Subgroup Search and Evaluation in the ROC and TP/FP Space

Next: The Descriptive Induction Process Up: Subgroup Discovery: Rule Induction Previous: Rule Subset Selection

2.4 Subgroup Search and Evaluation in the ROC and TP/FP Space

The goal of this section is to clarify the relation between the ROC space which is usually used for evaluating classifier performance, and the TP/FP space which is being searched by the q_g heuristic in the SD algorithm.

Evaluation of induced subgroups in the ROC space (ROC: Receiver Operating Characteristic, Provost & Fawcett, 2001) shows their performance in terms of TPr and FPr, where TPr is the sensitivity of a classifier measuring the fraction of positive cases that are classified as positive, and FPr is the false alarm measuring the fraction of incorrectly classified negative cases: $TPr = \frac{TP}{TP + FN} = \frac{TP}{Pos}$ , and $FPr = \frac{FP}{TN + FP} = \frac{FP}{Neg}$ . A point in the ROC space shows classifier performance in terms of false alarm rate FPr (plotted on the X-axis) that should be as low as possible, and sensitivity TPr (plotted on the Y-axis) that should be as high as possible (see Figure 5 in Section 3.2).

The ROC space is appropriate for measuring the success of subgroup discovery, since subgroups whose TPr/FPr tradeoff is close to the diagonal can be discarded as uninteresting. Conversely, interesting rules/subgroups are those sufficiently distant from the diagonal. Those rules which are most distant from the diagonal define the points in the ROC space from which a convex hull is constructed. The area under the ROC curve defined by subgroups with the best TPr/FPr tradeoff can be used as a quality measure for comparing the success of different learners or subgroup miners. In subgroup construction, the data analyst can try to achieve the desired TPr/FPr tradeoff by building rules using different data mining algorithms, by different parameter settings of a selected data mining algorithm or by applying a cost-sensitive data mining algorithm that takes into the account different misclassification costs.

The q_g measure in the SD algorithm that needs to be maximized, tries to find subgroups that are as far as possible from the diagonal of the ROC space in the direcion of the left upper corner (with TPr equal to 100% and FPr equal to 0%).
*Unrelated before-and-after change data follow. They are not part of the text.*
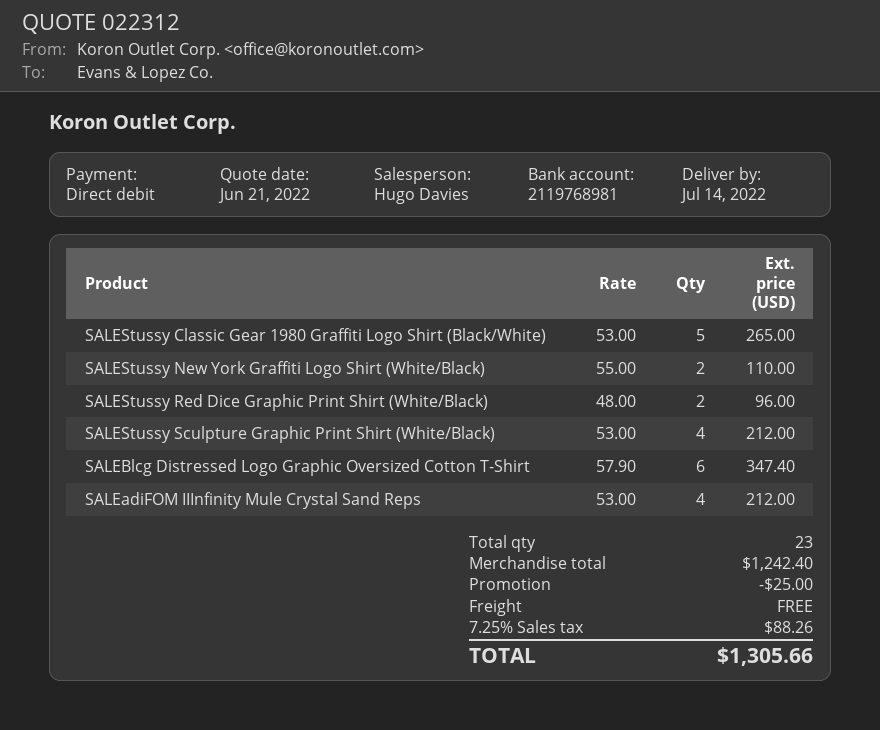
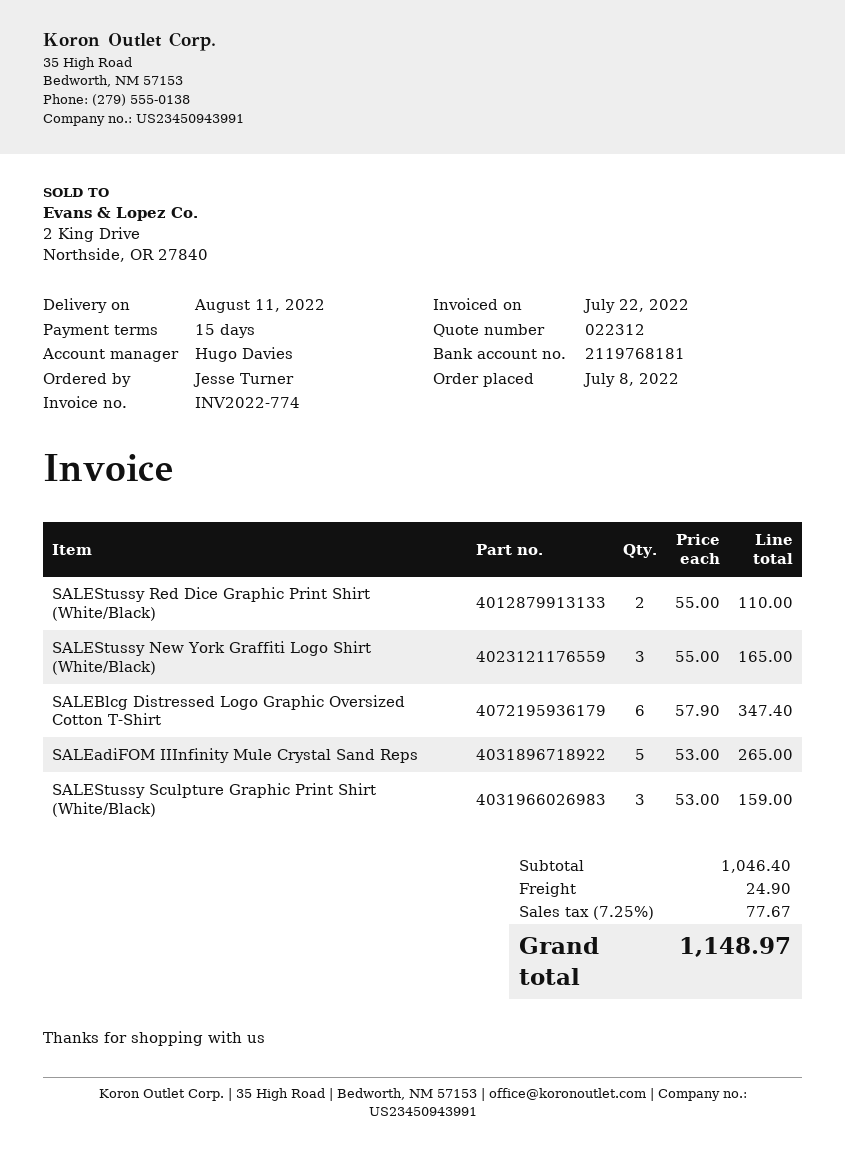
delivery date: 2022-07-14 -> 2022-08-11
bank account: 2119768981 -> 2119768181
SALEStussy Classic Gear 1980 Graffiti Logo Shirt (Black/White): 5 x 53.00 = 265.00 -> none
SALEStussy New York Graffiti Logo Shirt (White/Black): 2 x 55.00 = 110.00 -> 3 x 55.00 = 165.00
SALEStussy Red Dice Graphic Print Shirt (White/Black): 2 x 48.00 = 96.00 -> 2 x 55.00 = 110.00
SALEStussy Sculpture Graphic Print Shirt (White/Black): 4 x 53.00 = 212.00 -> 3 x 53.00 = 159.00
SALEadiFOM IIInfinity Mule Crystal Sand Reps: 4 x 53.00 = 212.00 -> 5 x 53.00 = 265.00
subtotal: 1242.40 -> 1046.40
discount: 25.00 -> none
shipping: 0.00 -> 24.90
tax: 7.25% = 88.26 -> 7.25% = 77.67
total: 1305.66 -> 1148.97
Note, however, that the actual computation, as implemented in Algorithm SD, is not performed in terms of TPr and FPr, as assumed in the ROC analysis, but rather in terms of TP and FP in the so-called TP/FP space. The reason is the improved computational efficiency of computing the q_g value which is used as a search heuristic for comparing the quality of rules for a given, fixed domain. For a fixed domain, the TP/FP space is as appropriate as the ROC space: the ROC space is namely equivalent to the normalized TP/FP space where Pos and Neg are normalization constants for Y and X axes, respectively. The TP/FP space and the ROC space are illustrated in Section 3.2 by Figures 4 and 5, respectively.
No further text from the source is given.